Friday, April 26, 2013

windy again

Today's shift

Coffee of the Day: Boatyard Brew
Bird of the Day: double-crested cormorant
Weird Wrack Item of the Week: part of a drip coffee maker
Invisi-bird Status: Refuge beach: 13 pairs, Sandy Point: 2 pairs, Town beach: 0. Number actually seen by me: zero.

North
Blue skies, big waves, and plenty of wind just about sums it up.  Oh, and a few migrating raptors too.  Once again I saw no shorebirds and very few gulls. A couple of kestrels hovered over the dunes near the Lot 1 boardwalk. A peregrine falcon flew from the dunes out over the beach and headed north along the water line.  The most surprising bird was a sharp-shinned hawk flying low over the beach below the level of the dunes. Actually, I've seen sharpies do that before during spring migration -- staying low while all the other species are up higher.
Where the Lot 1 Boardwalk Used to Be
I was just thinking it odd that I hadn't seen any swallows at all yet, when a handful of tree swallows appeared.  Not a lot, though. By far the most noticeable bird of the day was the double-crested cormorant. They kept streaming by in long lines of anywhere from 10 to 100 birds. Almost none of them landed on the water.  They just kept on flying north.
Part of a Coffee Maker
There wasn't as much trash in the wrack this week, but I'm still seeing housewares. Today's weird item looked like part of a coffee maker.

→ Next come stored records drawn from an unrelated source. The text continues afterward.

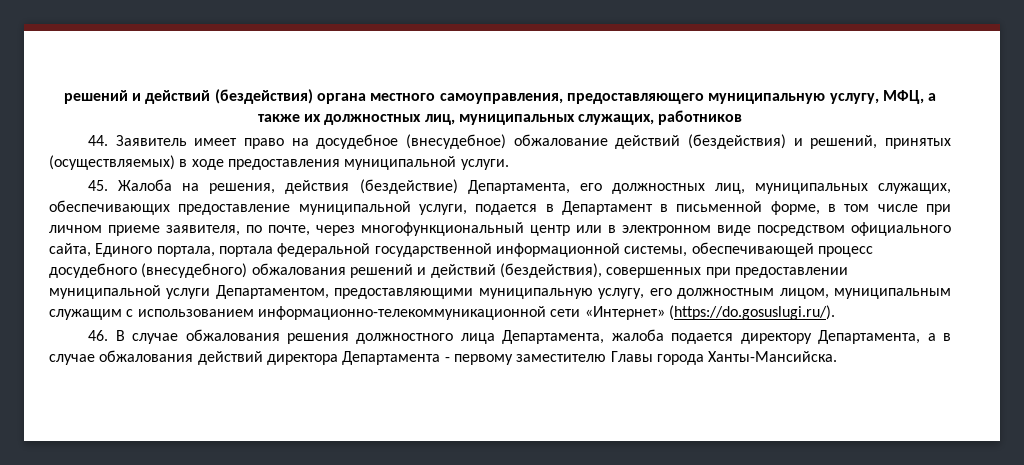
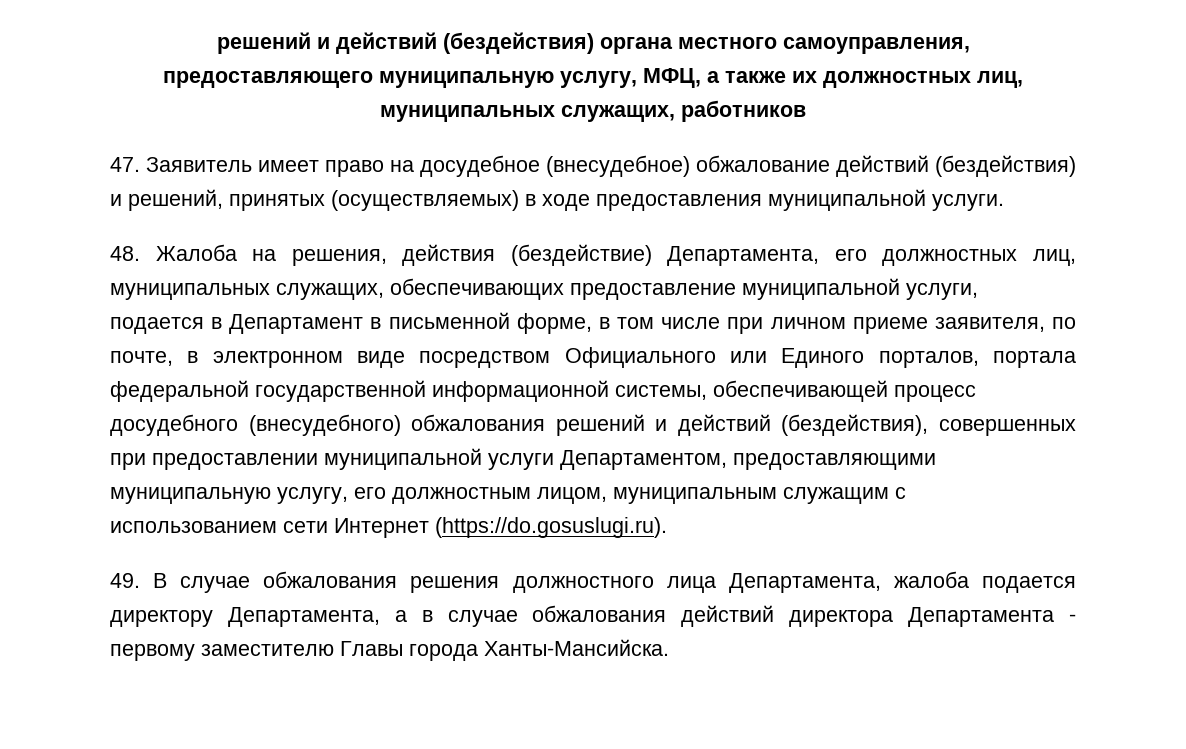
- 44. Заявитель имеет право на досудебное (внесудебное) обжалование действий (бездействия) и решений, принятых (осуществляемых) в ходе предоставления муниципальной услуги.
+ 47. Заявитель имеет право на досудебное (внесудебное) обжалование действий (бездействия) и решений, принятых (осуществляемых) в ходе предоставления муниципальной услуги.
- 45. Жалоба на решения, действия (бездействие) Департамента, его должностных лиц, муниципальных служащих, обеспечивающих предоставление муниципальной услуги, подается в Департамент в письменной форме, в том числе при личном приеме заявителя, по почте, через многофункциональный центр или в электронном виде посредством официального сайта, Единого портала, портала федеральной государственной информационной системы, обеспечивающей процесс досудебного (внесудебного) обжалования решений и действий (бездействия), совершенных при предоставлении муниципальной услуги Департаментом, предоставляющими муниципальную услугу, его должностным лицом, муниципальным служащим с использованием информационно-телекоммуникационной сети «Интернет» (https://do.gosuslugi.ru/).
- 46. В случае обжалования решения должностного лица Департамента, жалоба подается директору Департамента, а в случае обжалования действий директора Департамента - первому заместителю Главы города Ханты-Мансийска.
+ 48. Жалоба на решения, действия (бездействие) Департамента, его должностных лиц, муниципальных служащих, обеспечивающих предоставление муниципальной услуги, подается в Департамент в письменной форме, в том числе при личном приеме заявителя, по почте, в электронном виде посредством Официального или Единого порталов, портала федеральной государственной информационной системы, обеспечивающей процесс досудебного (внесудебного) обжалования решений и действий (бездействия), совершенных при предоставлении муниципальной услуги Департаментом, предоставляющими муниципальную услугу, его должностным лицом, муниципальным служащим с использованием сети Интернет (https://do.gosuslugi.ru).
+ 49. В случае обжалования решения должностного лица Департамента, жалоба подается директору Департамента, а в случае обжалования действий директора Департамента - первому заместителю Главы города Ханты-Мансийска.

There were few visitors, but a couple of them were challenging. One insisted that she should be allowed to walk along the water line in the closed area because the birds clearly don't nest at the water line because "that's crazy".  I tried to explain the beach closure and the piping plover's nesting and feeding habits, but she was having none of it. Everything I said got the "crazy" response. At some points I wasn't sure whether crazy referred to the plovers, the beach closure, or me. I remained professional and she left.  The other one was just puzzling. She walked onto the closed area from Lot 1 on the access road (remember, the boardwalk is broken). To do that she had to have squeezed between the gate and the sign clearly indicating there is no public access there. When I said the beach is closed for nesting, she asked "What is nesting?" Anyway, I gave the standard piping plover life cycle speech. She was very nice about it and left. I'm still trying to figure out how she could have missed the signs.

Big Waves
The tide was coming in the whole time I was there and the waves kept getting bigger.  I had to keep moving back toward the dunes every few minutes.  By the time I left, the tide was up to the first  of the three signs that mark the boundary.